Странная война 1939 года. Как западные союзники предали Польшу | страница 34



Гитлер далее подробно развил свой тезис, заострив внимание на основных моментах. «Нельзя допустить одновременного конфликта на Западе (с Францией и Британией)». Конфликт с Польшей, настаивал Гитлер, «начиная с нападения на Польшу, будет успешным только в случае, если Запад останется в стороне»[12]. Именно этого они должны добиваться. Это будет «делом умелой политики». Гитлер, по сути, говорил своим военным, что военные и политические соображения не могут быть отделены друг от друга и что при данных обстоятельствах необходимо понимать, что политические меры важнее; его политические шаги создадут соответствующие условия для решительных действий вооруженных сил. И Гитлер начал это делать, хотя и не был полностью откровенен со своими военными. Теперь нам больше известно о существовавших в то время обстоятельствах, чем им. И выступление Гитлера перед генералами 23 мая приобретает для нас иной смысл, учитывая то, что нам теперь известно, чем для его военных лидеров, которые все еще были в неведении относительно некоторых главных элементов гитлеровской дипломатии.

Так в весьма любопытном пассаже Гитлер поведал им, что экономические отношения с русскими возможны, только если и когда политические отношения с ними улучшатся. Он надеялся на это и не исключал, что Россия может не проявить интереса к уничтожению Польши.

Интересно, что Гитлер сформулировал проблему практически в тех же словах, с которыми Молотов обратился к немецкому послу 10 мая, и что он больше не думает об «уничтожении Польши» гипотетически. Если британские гарантии и повлияли на его мышление, то его гнев был направлен против Британии, а не против Польши. Он уже принял ряд решений, и вопрос вступления в войну оставался открытым только в части времени. Гитлер уже решил оккупировать Бельгию и Голландию, по соглашению или силой.
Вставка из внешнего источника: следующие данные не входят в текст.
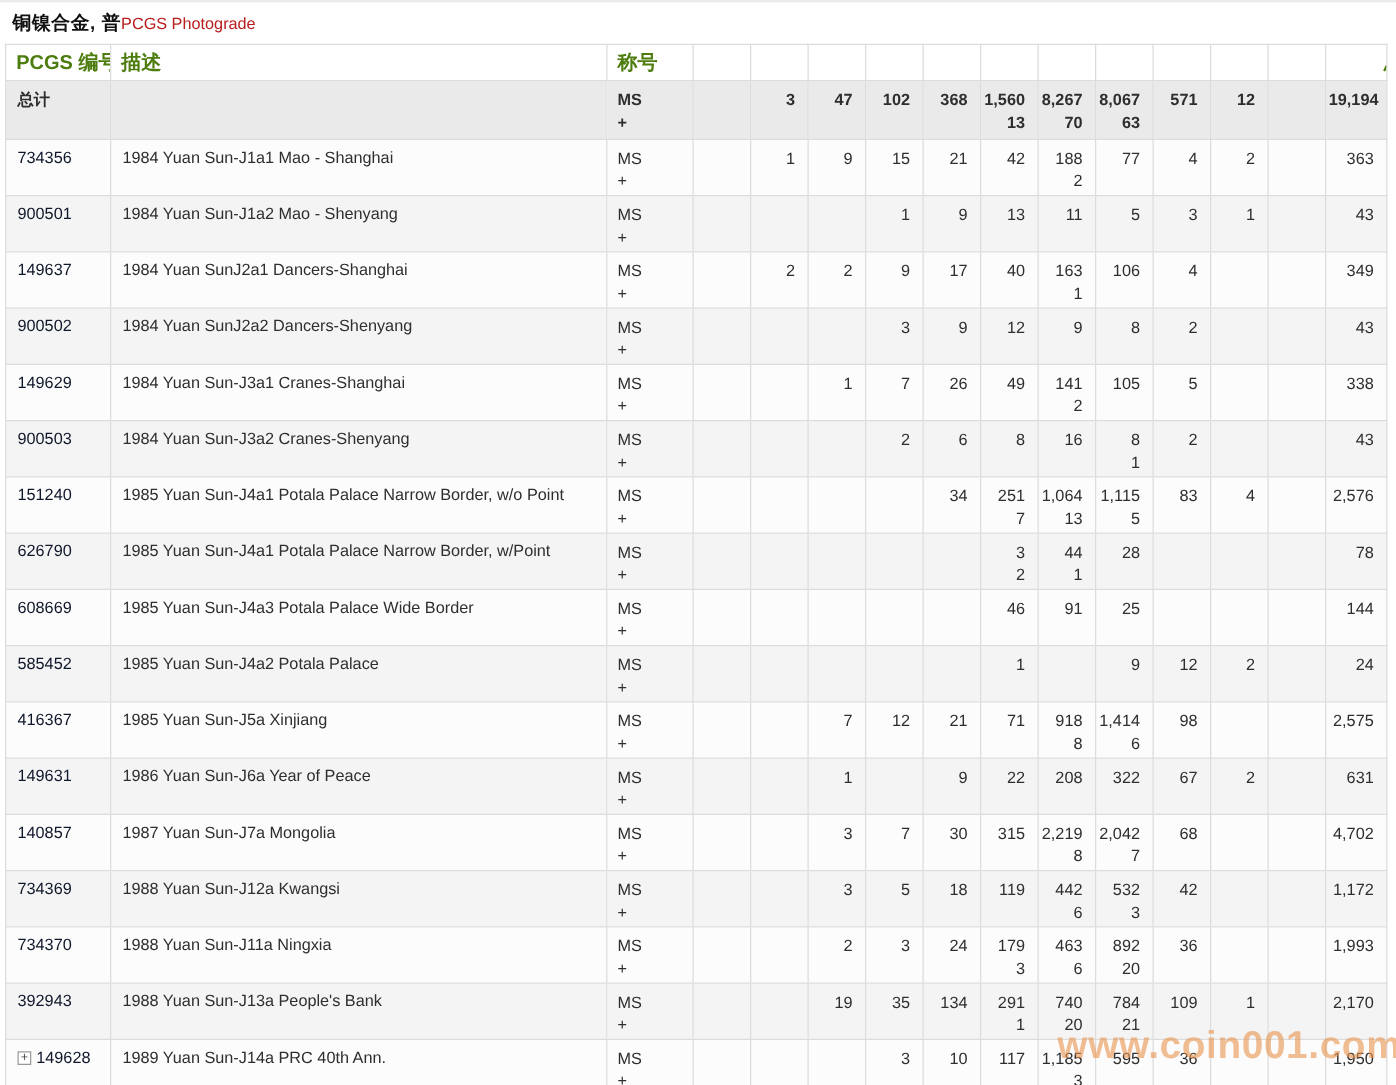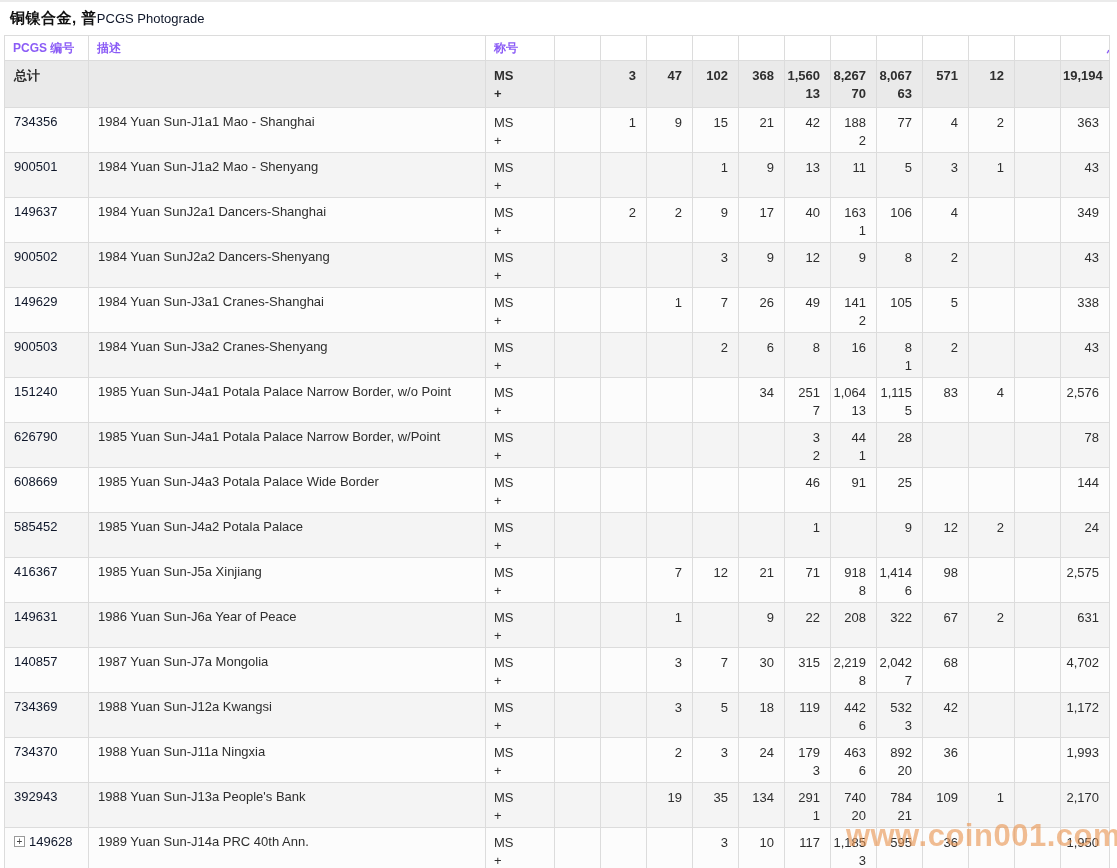--- a/index.html
+++ b/index.html
@@ -14,46 +14,46 @@
   .top-line { height: 2px; background: #ebebeb; }
   .page-header {
     display: flex; justify-content: flex-start; align-items: center;
     padding: 7px 10px 7px 10px;
   }
   .page-title {
     font-size: 15px; font-weight: bold; color: #111;
     letter-spacing: 0.5px;
   }
   .photograde-link {
-    font-size: 13px; color: #0f172a; text-decoration: none; cursor: pointer;
+    font-size: 13px; color: #b91c1c; text-decoration: none; cursor: pointer;
     margin-right: 2px;
   }
   table.pop-table {
     border-collapse: collapse;
     table-layout: fixed;
     margin-left: 4px;
     width: 1106px;
     font-size: 13px;
     color: #2e2e2e;
   }
   .pop-table th, .pop-table td {
     border: 1px solid #dcdcdc;
     vertical-align: top;
     padding: 0;
     overflow: hidden;
     white-space: nowrap;
   }
   .pop-table thead th {
     font-weight: bold;
-    color: #8b5cf6;
+    color: #4d7c0f;
     background: #ffffff;
     height: 23px;
     padding: 4px 8px 3px 8px;
     text-align: left;
-    font-size: 12px;
+    font-size: 16px;
   }
   .pop-table thead th.grade-h { text-align: left; padding-right: 10px; padding-left: 46px; }
   tr.total-row { background: #eaeaea; font-weight: bold; }
   tr.total-row td { height: 47px; }
   tr.data-row td { height: 45px; }
   tr.row-even { background: #fcfcfc; }
   tr.row-odd  { background: #f4f4f4; }
   td.id-cell { padding: 6px 4px 0 9px; }
   td.id-cell .pcgs-link {
     color: #0f172a; cursor: pointer; text-decoration: none;

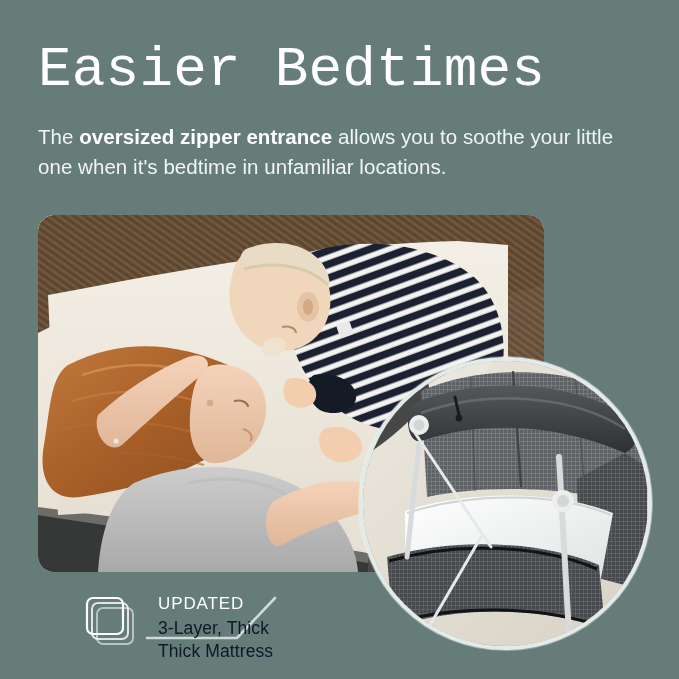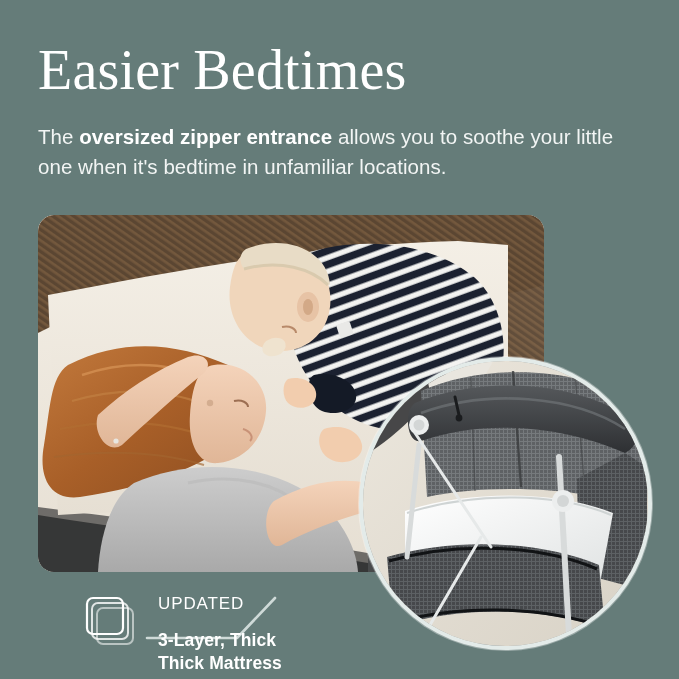--- a/index.html
+++ b/index.html
@@ -18,21 +18,21 @@
     height:679px;
     background:#657c79;
   }
 
   
   .headline {
     position:absolute;
     left:38px;
     top:41px;
     width:600px;
-    font-family:Liberation Serif, serif;
+    font-family:Liberation Mono, monospace;
     font-size:56px;
     line-height:1.04;
     font-weight:400;
     color:#ffffff;
     letter-spacing:0.2px;
     white-space:nowrap;
   }
 
   
   .subhead {
@@ -82,27 +82,27 @@
   }
   .badge-icon { width:58px; height:58px; position:relative; flex:0 0 58px; margin-top:3px; }
   .badge-icon svg { display:block; width:58px; height:58px; }
   .badge-text { padding-top:2px; }
   .badge-kicker {
     font-size:17px;
     letter-spacing:0.9px;
     color:#ffffff;
     font-weight:400;
     line-height:1.15;
-    margin-bottom:15px;
+    margin-bottom:3px;
   }
   .badge-line {
     font-size:17.5px;
-    color:#ffffff;
+    color:#0f172a;
     line-height:1.35;
-    font-weight:700;
+    font-weight:400;
     letter-spacing:0.1px;
   }
 
   
   .inset {
     position:absolute;
     left:359px;
     top:357px;
     width:293px;
     height:293px;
После 23 мая фактически не осталось путей для мирного урегулирования в Европе, кроме полной капитуляции перед требованиями Гитлера по Данцигу и Польше, каковы бы ни были последствия подобной англо-французской капитуляции.

Однако оставалось еще пятнадцать недель для осуществления «умелой политики», чтобы убедить британцев и французов, а также русских в достоверности их собственной легенды относительно их неподготовленности к войне и убедить их оставаться в стороне – по любым причинам, пока немцы заняты разгромом Польши. Как на Западе восприняли это инспирированное Гитлером самовнушение, лучше всего видно на примере британского министра иностранных дел лорда Галифакса. Он ничего не знал о выступлении Гитлера перед немецкими генералами 23 мая, однако «Стальной пакт» с Муссолини, заключенный днем раньше, убедил Галифакса, что «приближается война» и что весна и лето будут периодом ожидания.